The issues appears to concern Jones’ contract, a situation he has not discussed publicly.
“I’m not going to comment publicly about the situation,” said Jimmy Sexton, who represents Jones, when reached by phone. “I’m going to let them say whatever they want to say.”
The Falcons were expecting Jones to take part in the entire offseason program, but after the market for wide receivers skyrocketed over the offseason, Jones apparently chose to work on his own.
Per the NFL Collective Bargaining Agreement, Jones is subject to fines for missing the mandatory mini-camp. According to the 2011 agreement, he can be fined $14,070 for the first day, $28,150 for the second day and $42,215 for the third day, for a total of $84,435. Once new deals are done, the fines are often waived as a show of good will.
Jones wasn’t the only high-profile player to skip OTAs around the NFL. New England quarterback Tom Brady and Pittsburgh wide receiver Antonio Brown also stayed away from OTAs.
Jones won’t be the only player in the league to skip mandatory mini-camp. Seattle All-Pro safety Earl Thomas and Oakland All-Pro linebacker Khalil Mack also are skipping their respective camps.
Jones is not happy with his contract as the market shifted over the offseason with deals signed by Tampa Bay’s Mike Evans, Cleveland’s Jarvis Landry and Kansas City’s Sammy Watkins.
Jones signed a five-year, $71.2 million contract extension Aug. 31, 2015. The deal included $47 million in guaranteed money, with base salaries of $10.5 million (2018), $12.5 million (2019) and $11.4 million (2020). He’s set to be the seventh-highest paid wide receiver in the league, but has three years remaining on the deal.
The Falcons have not made it a practice of tearing up contracts with three years left. They re-configured Roddy White’s contract in 2009 with one year left after a brief holdout.
Landry landed a five-year, $75-million deal with Cleveland, Evans signed a five-year, $82.5 million deal with Tampa Bay and Watkins signed a three-year, $48 million deal with Kansas City.
Also, the wide receiver market figures to continue to surge, with deals for New York Giants’ Odell Beckham Jr., Houston’s DeAndre Hopkins and Cincinnati’s A.J. Green on the horizon.
Falcons head coach Dan Quinn, early in the OTAs, said he has been in contact with Jones.
“He’s in great shape,” Quinn said recently. “He’s spending some time this offseason working on some of the things that he’s not even been able to over the last offseasons because of some injuries.

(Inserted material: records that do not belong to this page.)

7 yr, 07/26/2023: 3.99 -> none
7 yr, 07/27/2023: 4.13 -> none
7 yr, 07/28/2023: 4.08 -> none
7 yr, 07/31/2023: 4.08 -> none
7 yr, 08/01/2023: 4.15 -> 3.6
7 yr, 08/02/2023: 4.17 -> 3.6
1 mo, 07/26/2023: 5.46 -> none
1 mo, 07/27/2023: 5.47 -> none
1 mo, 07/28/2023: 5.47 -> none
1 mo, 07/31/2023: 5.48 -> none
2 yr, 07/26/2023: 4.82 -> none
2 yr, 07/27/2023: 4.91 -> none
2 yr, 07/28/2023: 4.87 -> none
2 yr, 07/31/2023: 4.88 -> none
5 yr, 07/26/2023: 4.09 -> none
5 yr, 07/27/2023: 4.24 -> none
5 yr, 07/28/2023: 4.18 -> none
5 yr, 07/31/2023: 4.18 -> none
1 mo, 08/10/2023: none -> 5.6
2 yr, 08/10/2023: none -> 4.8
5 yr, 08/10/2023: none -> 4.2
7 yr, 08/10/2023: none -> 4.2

But, I’ll keep the conversations that he and I had private.”
Jones did a short interview with TMZ in Hollywood and said he wants to be a “Falcon for life.” He had a body guard tell a reporter he wasn’t talking at a charity event at Berkmar High. He politely did not discuss his situation with a reporter from the Charlotte Observer at Cam Newton’s charity kickball tournament.

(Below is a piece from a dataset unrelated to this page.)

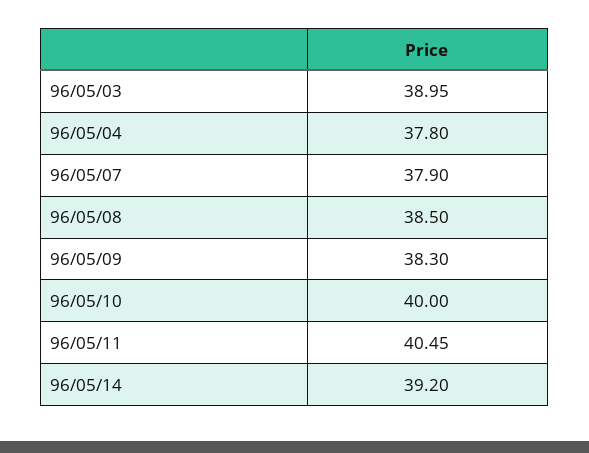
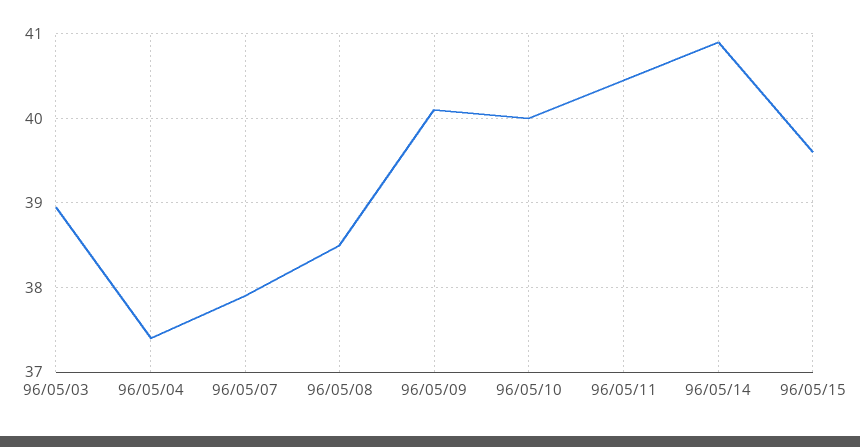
96/05/04: 37.8 -> 37.4
96/05/09: 38.3 -> 40.1
96/05/14: 39.2 -> 40.9
96/05/15: none -> 39.6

Jones, who’s been accommodating with the media over his career, has gone silent since the end of last season.
Jones’ concerns have reached the higher levels of the organization with owner Arthur Blank and Dimitroff getting involved.

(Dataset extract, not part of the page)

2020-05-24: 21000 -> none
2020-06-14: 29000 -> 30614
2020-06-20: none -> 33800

Quinn expected to have Jones participate in all of the offseason programs when he spoke to the media at the owner’s meeting in April in Orlando. Something happened. Jones did not attend the team’s recently completed OTAs.
In May, Quinn said the Falcons were not expecting Jones until the mini-camp and noted that he’d been in touch with Jones. Quinn did not offer a definitive answer on whether Jones will attend after an OTA session last week.
The Falcons need Jones on board.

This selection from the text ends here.